Boot modes: network boot and hybrid boot

Introduction

In its default mode of operation, WalT nodes boot over the network. This has several pros, described below. However, for some experiments, this mode may not be applicable. In this case, users can fallback to one of the hybrid boot variants.

Network boot mode

In a network booting scenario, the OS is stored on a remote server and is never transfered as a whole to the node(s). Instead, the node sends network requests to the server each time it needs to access a file or directory. In a sense, compared to booting on a local disk, network booting just means using the network controller to read OS files and metadata instead of the disk controller.

In the case of a WalT node, the remote WalT image files and metadata are accessed in read-only mode.

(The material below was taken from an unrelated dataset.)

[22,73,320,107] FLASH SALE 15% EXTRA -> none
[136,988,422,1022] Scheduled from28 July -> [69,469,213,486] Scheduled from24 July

In its bootup procedure, the node stacks on top of this remote layer an “overlay” layer implementing copy-on-write semantics and using the RAM for storing modifications. This allows the OS (or the WalT user) to create, modify or delete files even if the remote OS image is accessed in read-only mode.

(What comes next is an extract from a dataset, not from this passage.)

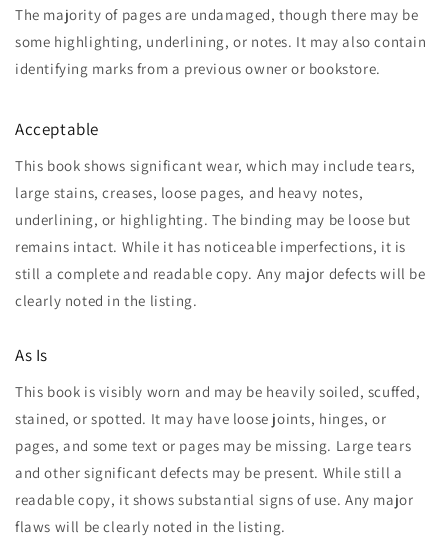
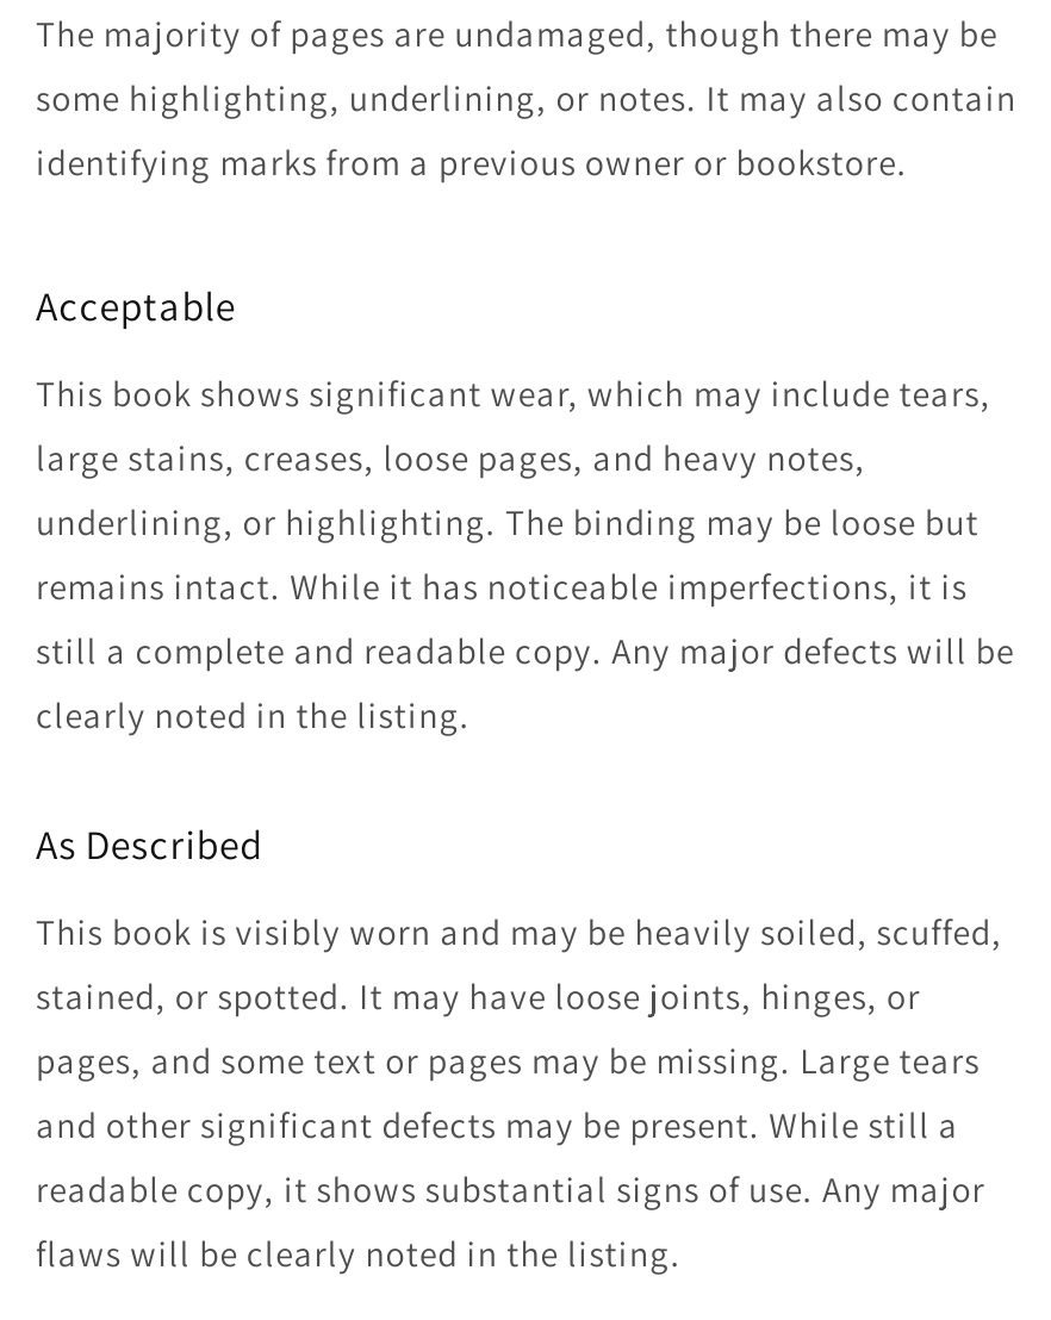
[15,344,48,366] As Is -> [36,820,263,872] As Described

This setup has the following pros:

  • Near-zero OS deployment delay. Instead of transfering a whole image OS from the server to the node’s disk, as most other platforms do, the server just updates a symlink to target the proper OS image and reboots the node. One could argue that network transfers happen once the node is booting instead, but the method remains very frugal on network resources: only the files and metadata that are actually necessary are transferred, which is typically less than 10% of the total OS image size.

  • Reproducibility ensured at each reboot. Since the modifications are stored using an overlay in RAM, they are cleared when the node reboot, and the node restarts using exactly the same OS files, i.e., those of the read-only remote WalT image.

  • Reduced platform maintenance burden. The local disks or SD cards of the nodes are usually the most fragile components of a platform, so avoiding their use is preferable.

In order to avoid exhausting the RAM space with created and modified files, WalT nodes also mount a special memory swap device at bootup if the WalT OS image supports it (recent debian-based images do). It is based on /dev/nbd0, a “Network Block Device”, so if the node starts swapping, data will actually be stored in a temporary file on the WalT server.

However, please note that swapping can reduce the reproducibility of an experiment and might cause OS issues in extreme situations. So you should avoid getting to this situation by following these tips:

  • Heavy operations on files should be prepared in the walt images, not run on the nodes. You can use walt image shell or walt image build to prepare the OS images with those heavy operations (such as the installation of OS packages). If a part of your setup procedure uses walt node save, it should be called with an image where those preliminary steps have already been applied.

  • Large experiment result files should be generated in the directory ``/persist`` of the node. This directory is excluded from the RAM overlay setup; instead, it is a read-write NFS share, so files stored there are actually stored on the server, and they are preserved accross node reboots.

Sometimes, one may use the local disk(s) of a node as storage for a part of the experiment, and let the network boot mode manage the OS files. It is easy to add local disks to virtual nodes (see walt help show vnode-disks for more info).

However, having the OS stored remotely may not match every possible experiment. The alternate mode described below was designed to overcome this limitation.

Hybrid boot mode

The hybrid boot mode allows to let the node copy the image contents on its local storage and then boot from it.

Whatever the boot mode, the procedure is always network-based at first (i.e. targetting the proper WalT OS image, and then downloading and running the kernel this image contains). But then, walt-init scripts look for local disks (or SD cards) and ext4-formatted partitions. If a directory named walt_hybrid is found in the root directory of one of these partitions, the hybrid boot mode is enabled. Otherwise, the network boot mode continues.

Two hybrid mode variants exist: volatile and persistent.

Similarly to the network boot, the volatile variant properly ensures reproducibility at each reboot. The copy of image contents on the local disk is kept read-only and another sub-directory (of the same disk) is used as a read-write overlay. This overlay directory is reset at each bootup, which leads to a clean boot, free of any artefact from the previous runs, and using only the WalT image contents at first.

The persistent variant behaves differently: all file modifications are preserved accross reboots. Thus reproducibility at each reboot is not ensured in this case.

One can activate the volatile hybrid boot on a physical node by creating a directory named walt_hybrid at the root of an ext4 partition, on a local disk (or SD card) of the node. If an empty file named .persistent is created in this directory walt_hybrid, the boot method switches to the persistent variant.

Using virtual nodes, one just has to select the appropriate template when adding the disk. (See walt help show vnode-disks for more info.)

Important notes:

  • The first time a node boots an image in hybrid mode, the bootup time will be longer (up to several minutes longer, depending on network, disk, and image size) because of the complete copy of the WalT image to the local disk.

  • The default partitionning of SD cards usually involves a single FAT32 partition. Activating the hybrid mode in this case involves reducing the size of this FAT32 partition, creating a second partition in the new space, formatting this second partition using an ext4 filesystem, and creating the walt_hybrid directory.

  • Frequent writes of large OS images can reduce the lifetime of the local storage (this is especially true for non-industrial-grade SD cards!).